User interface change data:
_ _ _ _ _

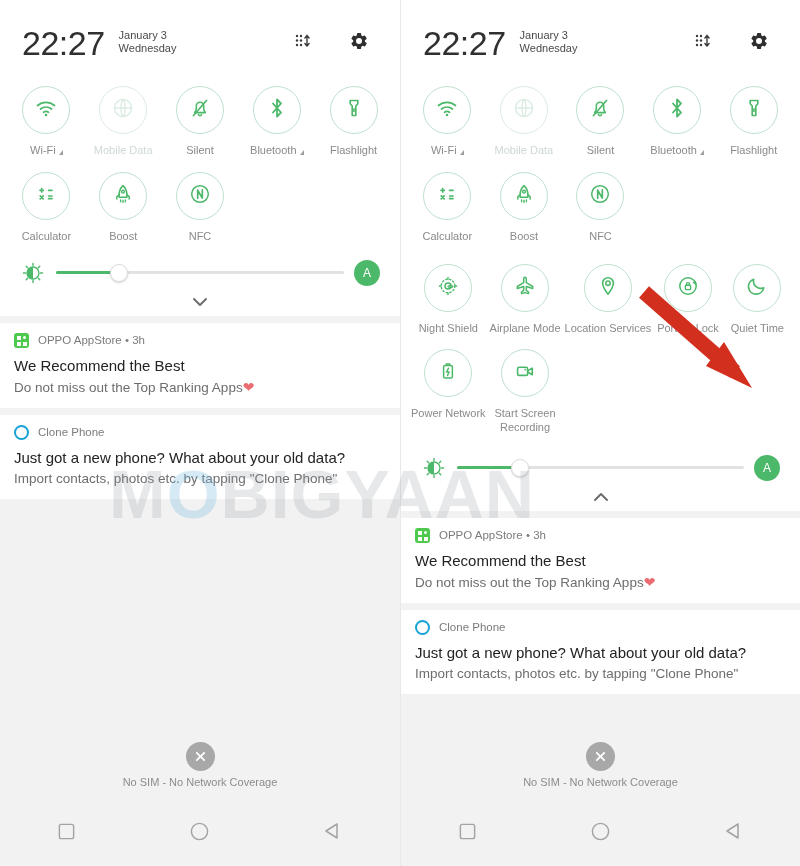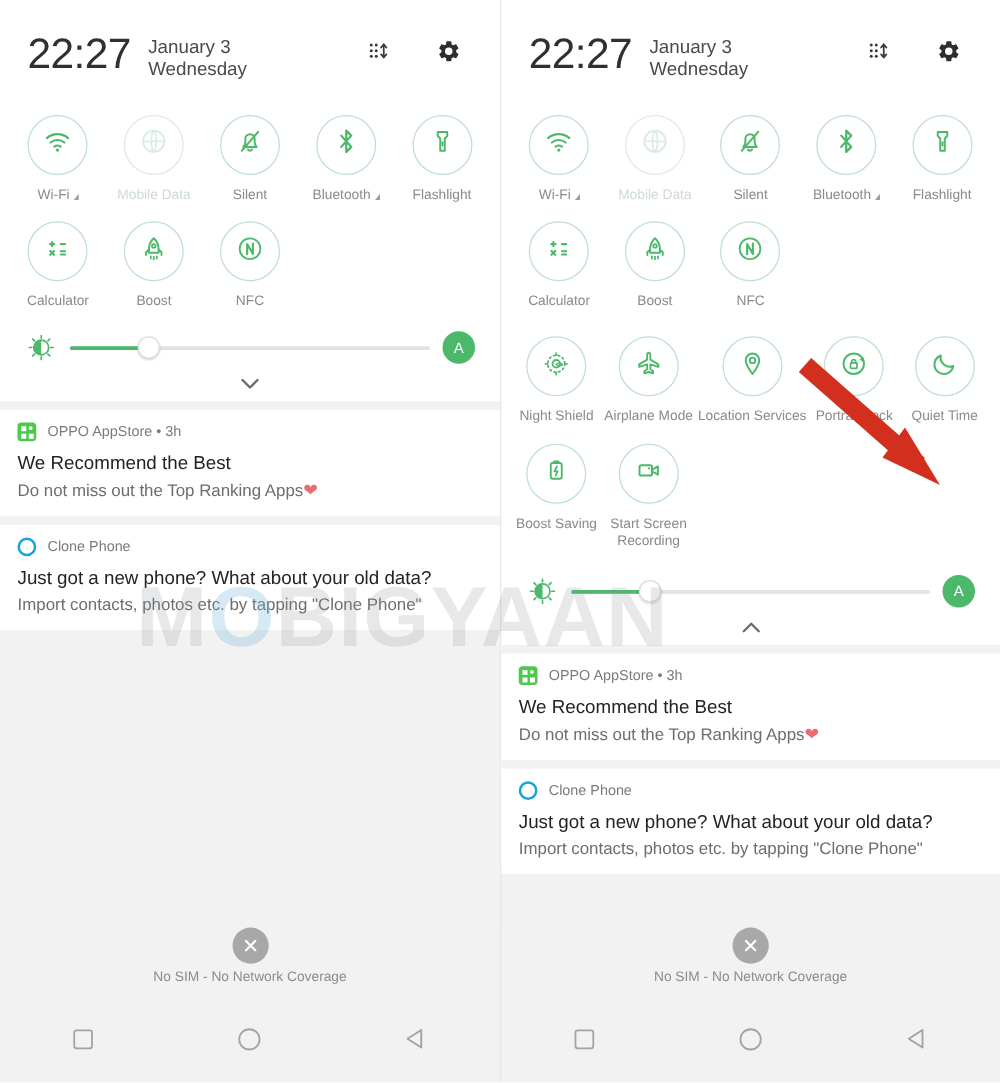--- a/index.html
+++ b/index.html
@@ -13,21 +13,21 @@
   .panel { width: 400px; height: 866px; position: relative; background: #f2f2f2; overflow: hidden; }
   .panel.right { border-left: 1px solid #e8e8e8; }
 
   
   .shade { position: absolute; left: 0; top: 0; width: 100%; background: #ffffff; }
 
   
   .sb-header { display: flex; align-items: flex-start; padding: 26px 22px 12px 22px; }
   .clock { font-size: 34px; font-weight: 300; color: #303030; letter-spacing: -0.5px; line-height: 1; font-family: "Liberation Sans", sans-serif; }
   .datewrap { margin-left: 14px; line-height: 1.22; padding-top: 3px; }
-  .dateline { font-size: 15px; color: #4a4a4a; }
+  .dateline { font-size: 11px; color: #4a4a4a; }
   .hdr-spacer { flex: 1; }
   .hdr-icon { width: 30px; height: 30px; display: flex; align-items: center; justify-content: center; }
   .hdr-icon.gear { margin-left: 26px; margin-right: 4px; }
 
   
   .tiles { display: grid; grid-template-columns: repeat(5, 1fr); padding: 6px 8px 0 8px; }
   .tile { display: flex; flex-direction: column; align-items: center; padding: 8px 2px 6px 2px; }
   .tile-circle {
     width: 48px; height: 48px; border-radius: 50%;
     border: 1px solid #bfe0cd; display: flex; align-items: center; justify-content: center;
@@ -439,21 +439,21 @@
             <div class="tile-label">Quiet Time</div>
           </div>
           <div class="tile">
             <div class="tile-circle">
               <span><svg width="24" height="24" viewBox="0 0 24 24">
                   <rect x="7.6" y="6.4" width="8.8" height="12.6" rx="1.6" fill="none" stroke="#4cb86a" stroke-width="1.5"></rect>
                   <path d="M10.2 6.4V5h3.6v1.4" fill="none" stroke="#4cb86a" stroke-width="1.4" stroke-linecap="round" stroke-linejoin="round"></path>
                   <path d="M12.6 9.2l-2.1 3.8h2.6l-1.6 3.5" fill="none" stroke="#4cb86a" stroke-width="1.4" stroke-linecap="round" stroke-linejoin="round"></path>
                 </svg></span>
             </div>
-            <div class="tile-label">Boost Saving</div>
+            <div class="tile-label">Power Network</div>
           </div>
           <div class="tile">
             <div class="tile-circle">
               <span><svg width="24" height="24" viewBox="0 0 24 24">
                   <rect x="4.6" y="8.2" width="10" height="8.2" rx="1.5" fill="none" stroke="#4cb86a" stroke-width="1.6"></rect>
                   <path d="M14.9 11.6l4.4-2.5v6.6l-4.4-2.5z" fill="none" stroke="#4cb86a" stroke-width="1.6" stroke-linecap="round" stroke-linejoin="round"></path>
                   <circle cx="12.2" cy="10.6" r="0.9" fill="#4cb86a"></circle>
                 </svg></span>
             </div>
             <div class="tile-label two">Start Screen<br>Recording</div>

_ _ _ _ _

Gather every line from the entries above where the word "items" appears, and copy them.

   .sb-header { display: flex; align-items: flex-start; padding: 26px 22px 12px 22px; }
   .hdr-icon { width: 30px; height: 30px; display: flex; align-items: center; justify-content: center; }
   .tile { display: flex; flex-direction: column; align-items: center; padding: 8px 2px 6px 2px; }
     border: 1px solid #bfe0cd; display: flex; align-items: center; justify-content: center;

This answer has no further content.